WHAT TO DO
Set down the records exactly, and omit any image found in them.

──────── DATA EXCERPTS

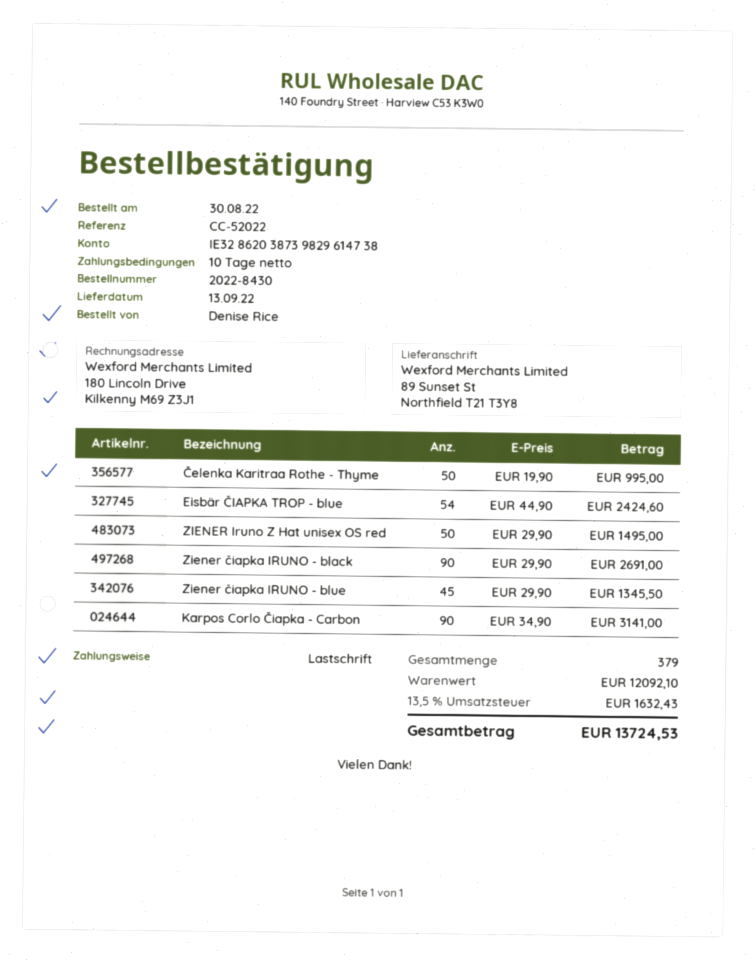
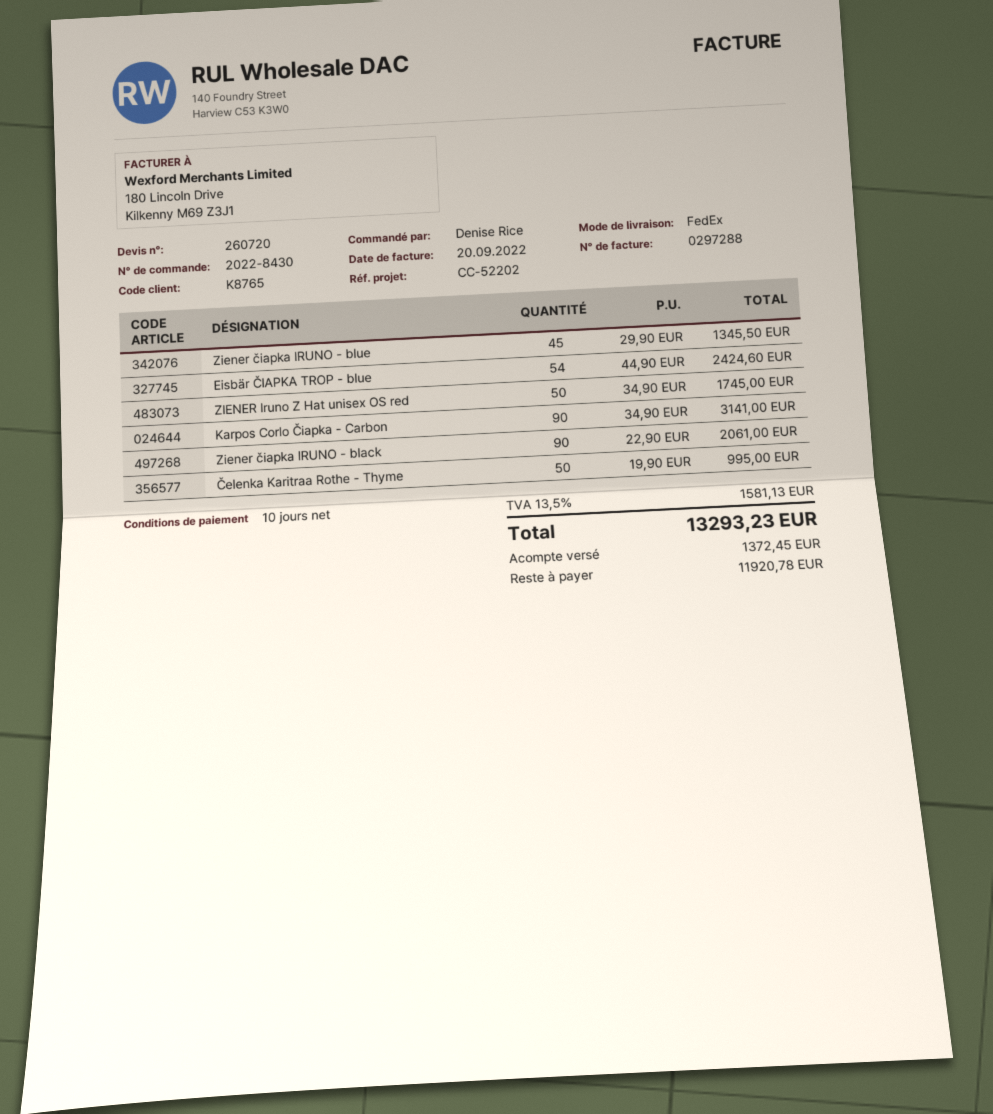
reference: CC-52022 -> CC-52202
ZIENER Iruno Z Hat unisex OS red: 50 x 29.90 = 1495.00 -> 50 x 34.90 = 1745.00
Ziener čiapka IRUNO - black: 90 x 29.90 = 2691.00 -> 90 x 22.90 = 2061.00
tax: 13.5% = 1632.43 -> 13.5% = 1581.13
total: 13724.53 -> 13293.23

────────────────

TASK SOLUTION
reference: CC-52022 -> CC-52202
ZIENER Iruno Z Hat unisex OS red: 50 x 29.90 = 1495.00 -> 50 x 34.90 = 1745.00
Ziener čiapka IRUNO - black: 90 x 29.90 = 2691.00 -> 90 x 22.90 = 2061.00
tax: 13.5% = 1632.43 -> 13.5% = 1581.13
total: 13724.53 -> 13293.23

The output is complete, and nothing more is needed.